Work required: An exact copy of every record below is needed, with the pictures left out.

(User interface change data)
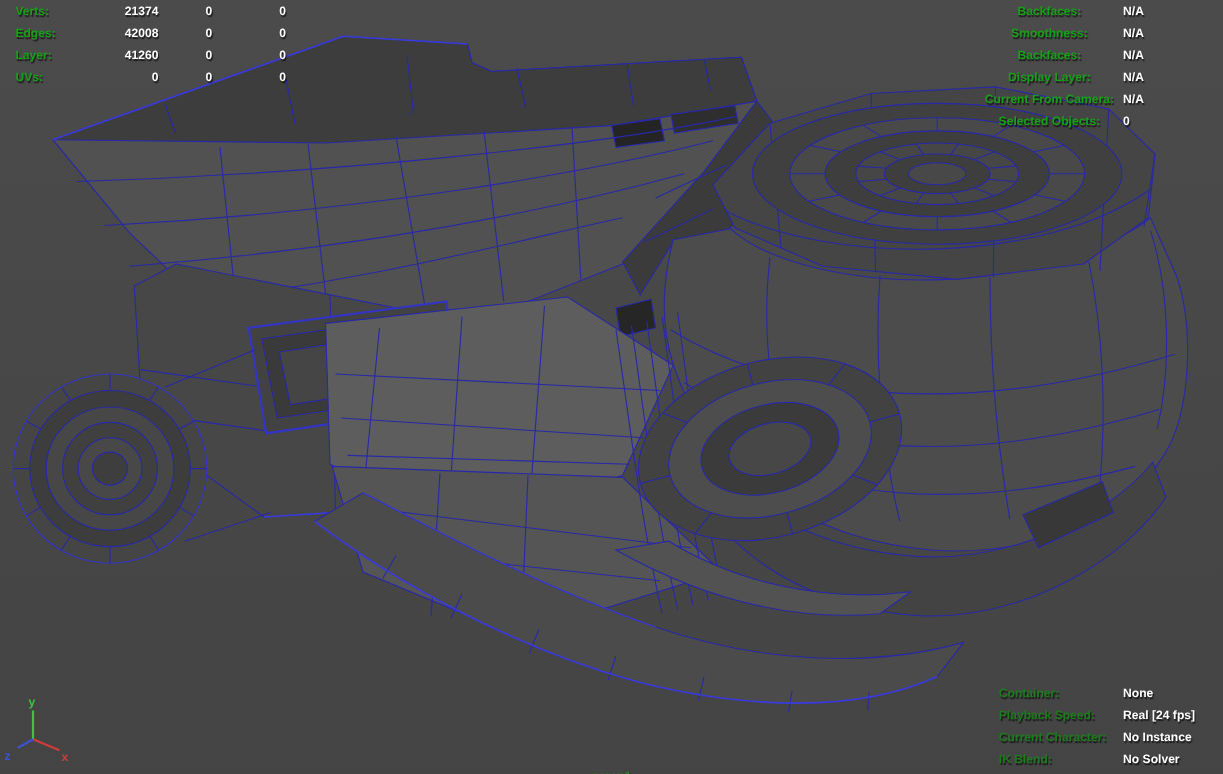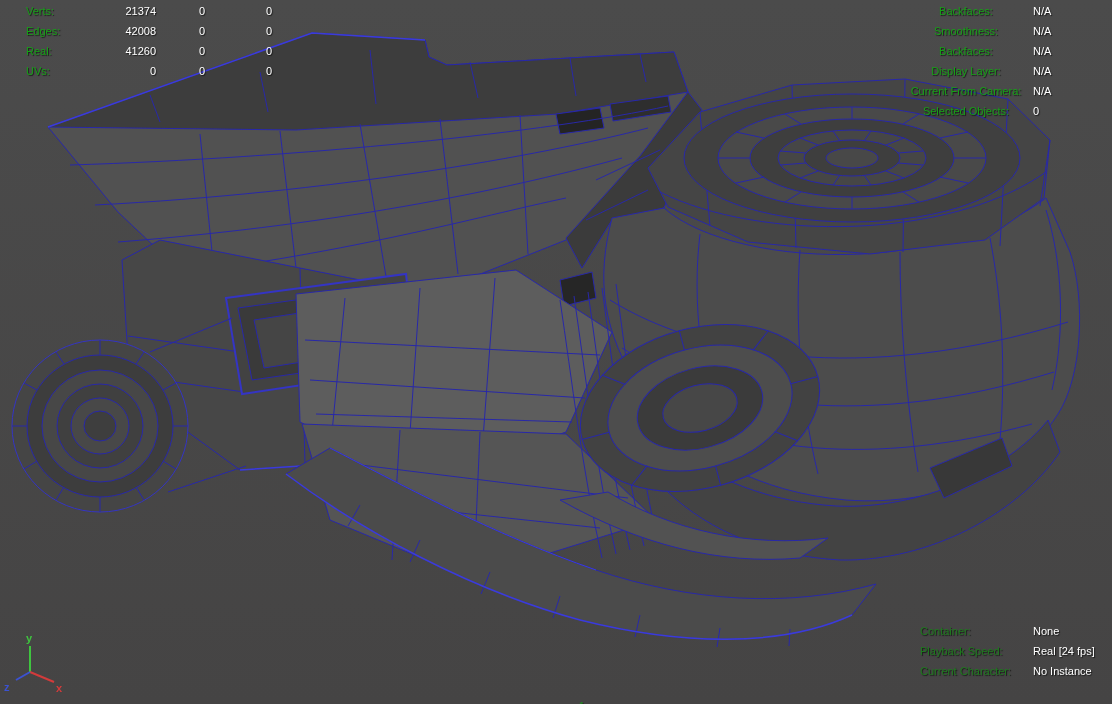--- a/index.html
+++ b/index.html
@@ -4,22 +4,22 @@
 <style>
   * { margin:0; padding:0; box-sizing:border-box; }
   html,body { width:1112px; height:704px; overflow:hidden; background:#2a2a2a; }
   #app {
     position:relative; width:1112px; height:704px; overflow:hidden;
     background:linear-gradient(#4b4b4b,#454444);
     font-family:"Liberation Sans","DejaVu Sans",sans-serif;
   }
   #scene { position:absolute; left:0; top:0; width:1112px; height:704px; }
   .hud {
-    position:absolute; font-size:11px; font-weight:normal; line-height:20px;
-    text-shadow:1px 1px 1px rgba(0,0,0,.65); white-space:nowrap;margin-left:12px;
+    position:absolute; font-size:11px; font-weight:bold; line-height:20px;
+    text-shadow:1px 1px 1px rgba(0,0,0,.65); white-space:nowrap;
   }
   .hud .row { height:20px; }
   .lbl  { color:#17a017; display:inline-block; }
   .lbld { color:#1e7a1e; display:inline-block; }
   .val  { color:#ffffff; display:inline-block; }
   .tl { left:14px; top:1px; }
   .tl .lbl { width:72px; }
   .tl .c1 { width:58px; text-align:right; }
   .tl .c2 { width:49px; text-align:right; }
   .tl .c3 { width:67px; text-align:right; }
@@ -230,21 +230,21 @@
   </svg>
 
   <div class="hud tl">
     <div class="row">
       <span class="lbl">Verts:</span><span class="val c1">21374</span><span class="val c2">0</span><span class="val c3">0</span>
     </div>
     <div class="row">
       <span class="lbl">Edges:</span><span class="val c1">42008</span><span class="val c2">0</span><span class="val c3">0</span>
     </div>
     <div class="row">
-      <span class="lbl">Real:</span><span class="val c1">41260</span><span class="val c2">0</span><span class="val c3">0</span>
+      <span class="lbl">Layer:</span><span class="val c1">41260</span><span class="val c2">0</span><span class="val c3">0</span>
     </div>
     <div class="row">
       <span class="lbl">UVs:</span><span class="val c1">0</span><span class="val c2">0</span><span class="val c3">0</span>
     </div>
   </div>
 
   <div class="hud tr">
     <div class="row">
       <span class="lbl">Backfaces:</span><span class="val">N/A</span>
     </div>
@@ -268,17 +268,20 @@
   <div class="hud br">
     <div class="row">
       <span class="lbld">Container:</span><span class="val">None</span>
     </div>
     <div class="row">
       <span class="lbld">Playback Speed:</span><span class="val">Real [24 fps]</span>
     </div>
     <div class="row">
       <span class="lbld">Current Character:</span><span class="val">No Instance</span>
     </div>
+    <div class="row">
+      <span class="lbld">IK Blend:</span><span class="val">No Solver</span>
+    </div>
   </div>
 
   <div class="hud cam">persp1</div>
 
 </div>
 
 </body></html>

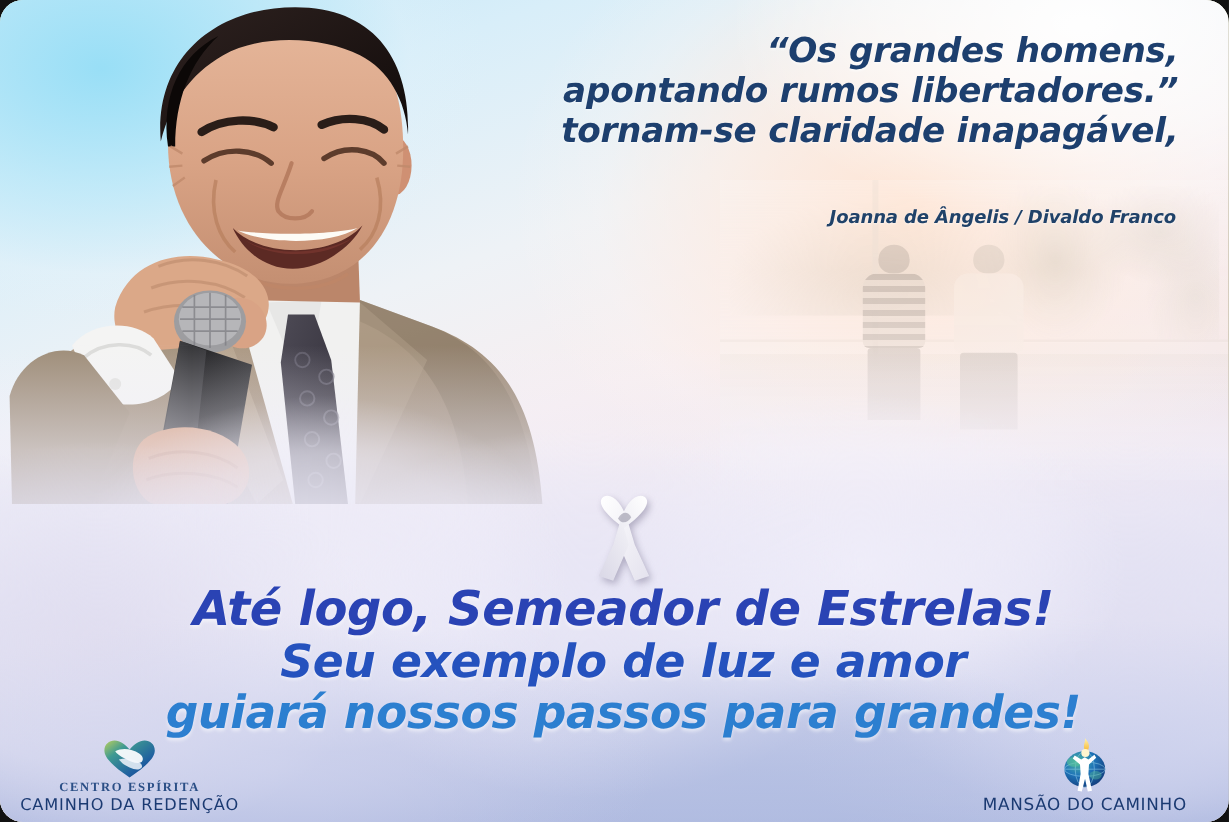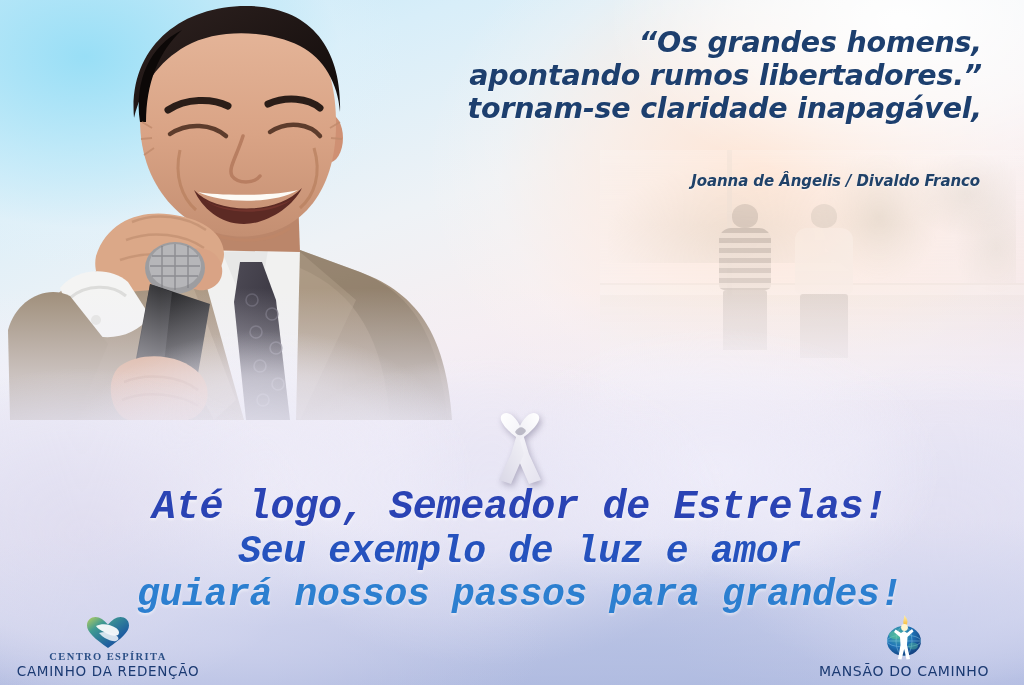--- a/index.html
+++ b/index.html
@@ -6,20 +6,21 @@
   html,body{margin:0;padding:0;background:#111;}
   *{box-sizing:border-box;}
 
   .poster{
     position:relative;
     width:1024px;
     height:685px;
     overflow:hidden;
     font-family:"DejaVu Sans","Liberation Sans",sans-serif;
     background:#fef9c3;
+    border-radius:19px;
   }
 
   
   .sky-base{
     position:absolute;inset:0;
     background:
       linear-gradient(160deg,#bfe6f7 0%,#d8eef9 16%,#eef2f6 34%,#f7eef0 48%,#f6e7e6 60%,#ecdfe9 72%,#d9d6ec 86%,#c3c8e6 100%);
   }
   .sky-warm{
     position:absolute;left:42%;top:0;width:58%;height:64%;
@@ -135,21 +136,20 @@
     position:absolute;left:485px;top:410px;width:70px;height:78px;
     filter:drop-shadow(2px 3px 3px rgba(110,105,135,.45));
   }
   .ribbon svg{display:block;width:100%;height:100%;}
 
   .message{
     position:absolute;left:15px;right:0;top:486px;
     text-align:center;
     font-style:italic;font-weight:bold;
     letter-spacing:-.3px;
-    font-family:Liberation Mono, monospace;
   }
   .message .m1{
     display:block;font-size:40px;line-height:44px;color:#2a43b4;
     text-shadow:0 2px 3px rgba(255,255,255,.5);
   }
   .message .m2{
     display:block;font-size:38px;line-height:43px;color:#2552be;
     text-shadow:0 2px 3px rgba(255,255,255,.5);
   }
   .message .m3{

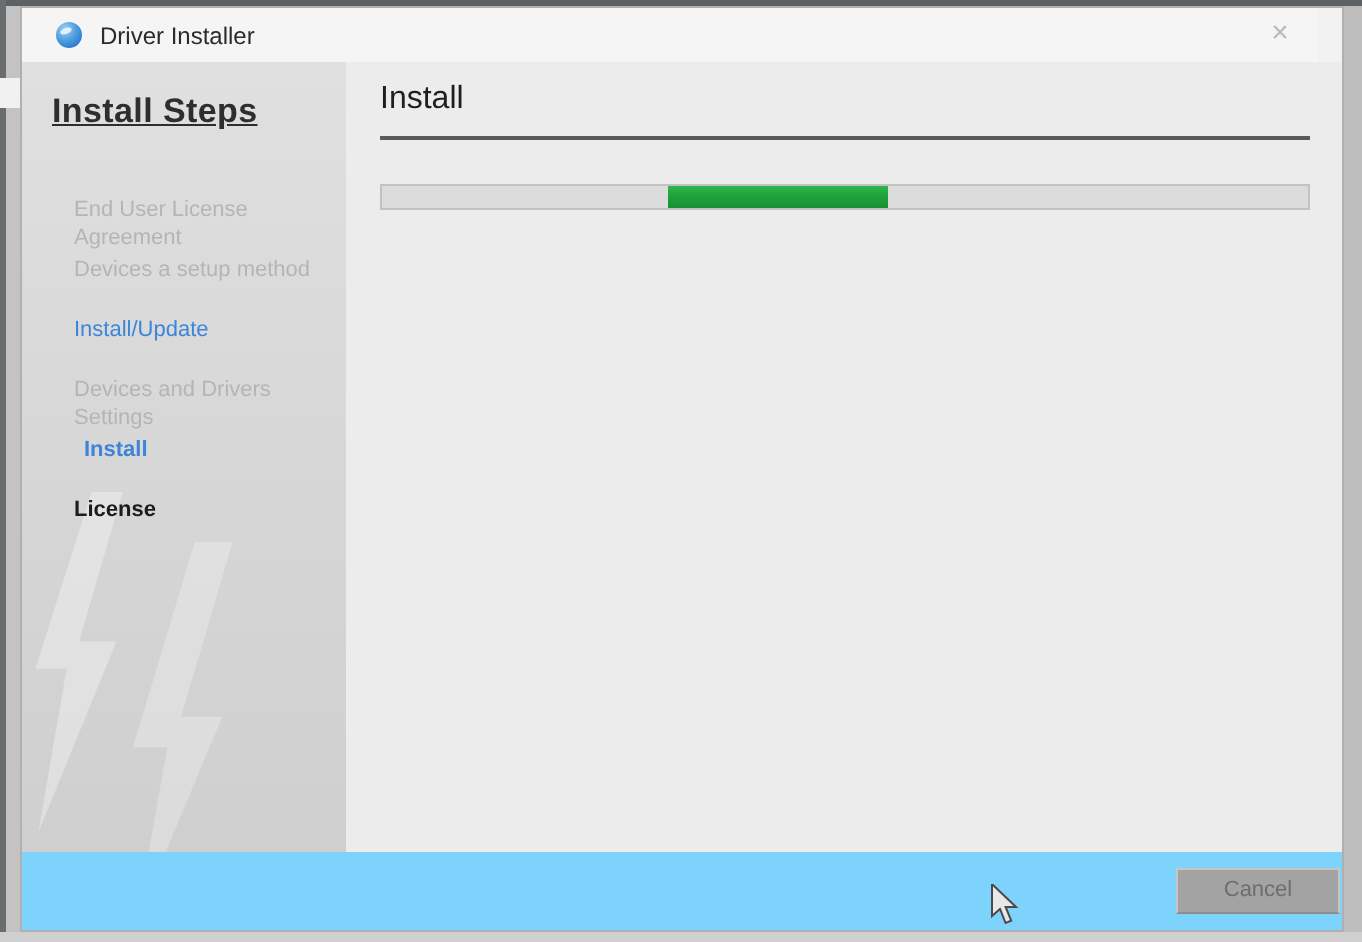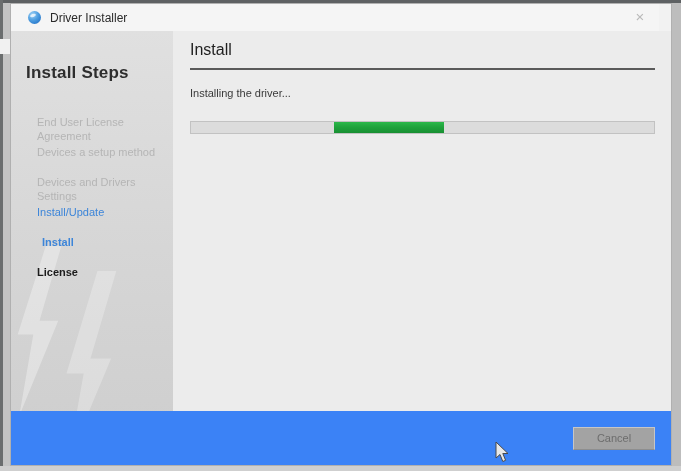--- a/index.html
+++ b/index.html
@@ -62,22 +62,22 @@
   .wm-1 {
     left: 2px; top: 215px; width: 78px; height: 170px;
     clip-path: polygon(42% 0, 62% 0, 34% 44%, 58% 44%, 8% 100%, 26% 52%, 6% 52%);
   }
   .wm-2 {
     left: 52px; top: 240px; width: 86px; height: 190px;
     clip-path: polygon(40% 0, 62% 0, 32% 46%, 56% 46%, 6% 100%, 24% 54%, 4% 54%);
     opacity: .8;
   }
   .sidebar-heading {
-    padding: 32px 0 0 15px; font-size: 17px; font-weight: bold; color: #2e2e2e;
-    letter-spacing: .2px; position: relative;
+    padding: 15px 0 0 15px; font-size: 17px; font-weight: bold; color: #2e2e2e;
+    letter-spacing: .2px; position: relative; text-decoration: underline;
   }
   .step-list { margin-top: 32px; position: relative; }
   .step { height: 30px; line-height: 14px; padding-left: 26px; font-size: 11px; }
   .step--disabled { color: #b5b5b5; }
   .step--active   { color: #3c85d9; }
   .step--active-sub { color: #3c85d9; font-weight: bold; padding-left: 31px; }
   .step--upcoming { color: #1c1c1c; font-weight: bold; }
 
   .main {
     flex: 1; background: #ececec; position: relative;
@@ -90,23 +90,23 @@
     margin-top: 22px; height: 13px; position: relative;
     background: #dcdcdc; border: 1px solid #c2c2c2;
   }
   .progress-segment {
     position: absolute; top: 0; bottom: 0;
     background: linear-gradient(180deg, #2cb84a 0%, #1fa33c 45%, #188f32 100%);
   }
 
   
   .footer {
-    position: absolute; left: 0; right: 0; bottom: 0; height: 54px;
-    background: #3b82f6; display: flex; align-items: center; justify-content: flex-end;
-    padding-right: 16px;
+    position: absolute; left: 0; right: 0; bottom: 0; height: 39px;
+    background: #7dd3fc; display: flex; align-items: center; justify-content: flex-end;
+    padding-right: 1px;
   }
   .cancel-btn {
     width: 82px; height: 23px; background: #a3a3a3;
     border: 1px solid #c6c6c6; border-bottom-color: #8e8e8e;
     color: #6d6d6d; font-size: 11px; line-height: 21px; text-align: center;
     font-family: "Liberation Sans", sans-serif;
   }
 
   
   .cursor { position: absolute; left: 495px; top: 442px; z-index: 50; }
@@ -133,31 +133,30 @@
 
     <div class="body">
 
       <div class="sidebar">
         <div class="watermark wm-1"></div>
         <div class="watermark wm-2"></div>
         <div class="sidebar-heading">Install Steps</div>
         <div class="step-list">
           <div class="step step--disabled">End User License Agreement</div>
           <div class="step step--disabled">Devices a setup method</div>
+          <div class="step step--active">Install/Update</div>
           <div class="step step--disabled">Devices and Drivers Settings</div>
-          <div class="step step--active">Install/Update</div>
           <div class="step step--active-sub">Install</div>
           <div class="step step--upcoming">License</div>
         </div>
       </div>
 
       <div class="main">
         <div class="main-heading">Install</div>
         <div class="heading-rule"></div>
-        <div class="status-text">Installing the driver...</div>
         <div class="progress-track">
           <div class="progress-segment" id="progress-segment" style="left: 143px; width: 110px;"></div>
         </div>
       </div>
 
     </div>
 
     <div class="footer">
       <button class="cancel-btn" disabled="">Cancel</button>
     </div>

The answer:
--- a/index.html
+++ b/index.html
@@ -4,22 +4,22 @@
 <style>
   * { margin:0; padding:0; box-sizing:border-box; }
   html,body { width:1112px; height:704px; overflow:hidden; background:#2a2a2a; }
   #app {
     position:relative; width:1112px; height:704px; overflow:hidden;
     background:linear-gradient(#4b4b4b,#454444);
     font-family:"Liberation Sans","DejaVu Sans",sans-serif;
   }
   #scene { position:absolute; left:0; top:0; width:1112px; height:704px; }
   .hud {
-    position:absolute; font-size:11px; font-weight:normal; line-height:20px;
-    text-shadow:1px 1px 1px rgba(0,0,0,.65); white-space:nowrap;margin-left:12px;
+    position:absolute; font-size:11px; font-weight:bold; line-height:20px;
+    text-shadow:1px 1px 1px rgba(0,0,0,.65); white-space:nowrap;
   }
   .hud .row { height:20px; }
   .lbl  { color:#17a017; display:inline-block; }
   .lbld { color:#1e7a1e; display:inline-block; }
   .val  { color:#ffffff; display:inline-block; }
   .tl { left:14px; top:1px; }
   .tl .lbl { width:72px; }
   .tl .c1 { width:58px; text-align:right; }
   .tl .c2 { width:49px; text-align:right; }
   .tl .c3 { width:67px; text-align:right; }
@@ -230,21 +230,21 @@
   </svg>
 
   <div class="hud tl">
     <div class="row">
       <span class="lbl">Verts:</span><span class="val c1">21374</span><span class="val c2">0</span><span class="val c3">0</span>
     </div>
     <div class="row">
       <span class="lbl">Edges:</span><span class="val c1">42008</span><span class="val c2">0</span><span class="val c3">0</span>
     </div>
     <div class="row">
-      <span class="lbl">Real:</span><span class="val c1">41260</span><span class="val c2">0</span><span class="val c3">0</span>
+      <span class="lbl">Layer:</span><span class="val c1">41260</span><span class="val c2">0</span><span class="val c3">0</span>
     </div>
     <div class="row">
       <span class="lbl">UVs:</span><span class="val c1">0</span><span class="val c2">0</span><span class="val c3">0</span>
     </div>
   </div>
 
   <div class="hud tr">
     <div class="row">
       <span class="lbl">Backfaces:</span><span class="val">N/A</span>
     </div>
@@ -268,17 +268,20 @@
   <div class="hud br">
     <div class="row">
       <span class="lbld">Container:</span><span class="val">None</span>
     </div>
     <div class="row">
       <span class="lbld">Playback Speed:</span><span class="val">Real [24 fps]</span>
     </div>
     <div class="row">
       <span class="lbld">Current Character:</span><span class="val">No Instance</span>
     </div>
+    <div class="row">
+      <span class="lbld">IK Blend:</span><span class="val">No Solver</span>
+    </div>
   </div>
 
   <div class="hud cam">persp1</div>
 
 </div>
 
 </body></html>

--- a/index.html
+++ b/index.html
@@ -6,20 +6,21 @@
   html,body{margin:0;padding:0;background:#111;}
   *{box-sizing:border-box;}
 
   .poster{
     position:relative;
     width:1024px;
     height:685px;
     overflow:hidden;
     font-family:"DejaVu Sans","Liberation Sans",sans-serif;
     background:#fef9c3;
+    border-radius:19px;
   }
 
   
   .sky-base{
     position:absolute;inset:0;
     background:
       linear-gradient(160deg,#bfe6f7 0%,#d8eef9 16%,#eef2f6 34%,#f7eef0 48%,#f6e7e6 60%,#ecdfe9 72%,#d9d6ec 86%,#c3c8e6 100%);
   }
   .sky-warm{
     position:absolute;left:42%;top:0;width:58%;height:64%;
@@ -135,21 +136,20 @@
     position:absolute;left:485px;top:410px;width:70px;height:78px;
     filter:drop-shadow(2px 3px 3px rgba(110,105,135,.45));
   }
   .ribbon svg{display:block;width:100%;height:100%;}
 
   .message{
     position:absolute;left:15px;right:0;top:486px;
     text-align:center;
     font-style:italic;font-weight:bold;
     letter-spacing:-.3px;
-    font-family:Liberation Mono, monospace;
   }
   .message .m1{
     display:block;font-size:40px;line-height:44px;color:#2a43b4;
     text-shadow:0 2px 3px rgba(255,255,255,.5);
   }
   .message .m2{
     display:block;font-size:38px;line-height:43px;color:#2552be;
     text-shadow:0 2px 3px rgba(255,255,255,.5);
   }
   .message .m3{

--- a/index.html
+++ b/index.html
@@ -62,22 +62,22 @@
   .wm-1 {
     left: 2px; top: 215px; width: 78px; height: 170px;
     clip-path: polygon(42% 0, 62% 0, 34% 44%, 58% 44%, 8% 100%, 26% 52%, 6% 52%);
   }
   .wm-2 {
     left: 52px; top: 240px; width: 86px; height: 190px;
     clip-path: polygon(40% 0, 62% 0, 32% 46%, 56% 46%, 6% 100%, 24% 54%, 4% 54%);
     opacity: .8;
   }
   .sidebar-heading {
-    padding: 32px 0 0 15px; font-size: 17px; font-weight: bold; color: #2e2e2e;
-    letter-spacing: .2px; position: relative;
+    padding: 15px 0 0 15px; font-size: 17px; font-weight: bold; color: #2e2e2e;
+    letter-spacing: .2px; position: relative; text-decoration: underline;
   }
   .step-list { margin-top: 32px; position: relative; }
   .step { height: 30px; line-height: 14px; padding-left: 26px; font-size: 11px; }
   .step--disabled { color: #b5b5b5; }
   .step--active   { color: #3c85d9; }
   .step--active-sub { color: #3c85d9; font-weight: bold; padding-left: 31px; }
   .step--upcoming { color: #1c1c1c; font-weight: bold; }
 
   .main {
     flex: 1; background: #ececec; position: relative;
@@ -90,23 +90,23 @@
     margin-top: 22px; height: 13px; position: relative;
     background: #dcdcdc; border: 1px solid #c2c2c2;
   }
   .progress-segment {
     position: absolute; top: 0; bottom: 0;
     background: linear-gradient(180deg, #2cb84a 0%, #1fa33c 45%, #188f32 100%);
   }
 
   
   .footer {
-    position: absolute; left: 0; right: 0; bottom: 0; height: 54px;
-    background: #3b82f6; display: flex; align-items: center; justify-content: flex-end;
-    padding-right: 16px;
+    position: absolute; left: 0; right: 0; bottom: 0; height: 39px;
+    background: #7dd3fc; display: flex; align-items: center; justify-content: flex-end;
+    padding-right: 1px;
   }
   .cancel-btn {
     width: 82px; height: 23px; background: #a3a3a3;
     border: 1px solid #c6c6c6; border-bottom-color: #8e8e8e;
     color: #6d6d6d; font-size: 11px; line-height: 21px; text-align: center;
     font-family: "Liberation Sans", sans-serif;
   }
 
   
   .cursor { position: absolute; left: 495px; top: 442px; z-index: 50; }
@@ -133,31 +133,30 @@
 
     <div class="body">
 
       <div class="sidebar">
         <div class="watermark wm-1"></div>
         <div class="watermark wm-2"></div>
         <div class="sidebar-heading">Install Steps</div>
         <div class="step-list">
           <div class="step step--disabled">End User License Agreement</div>
           <div class="step step--disabled">Devices a setup method</div>
+          <div class="step step--active">Install/Update</div>
           <div class="step step--disabled">Devices and Drivers Settings</div>
-          <div class="step step--active">Install/Update</div>
           <div class="step step--active-sub">Install</div>
           <div class="step step--upcoming">License</div>
         </div>
       </div>
 
       <div class="main">
         <div class="main-heading">Install</div>
         <div class="heading-rule"></div>
-        <div class="status-text">Installing the driver...</div>
         <div class="progress-track">
           <div class="progress-segment" id="progress-segment" style="left: 143px; width: 110px;"></div>
         </div>
       </div>
 
     </div>
 
     <div class="footer">
       <button class="cancel-btn" disabled="">Cancel</button>
     </div>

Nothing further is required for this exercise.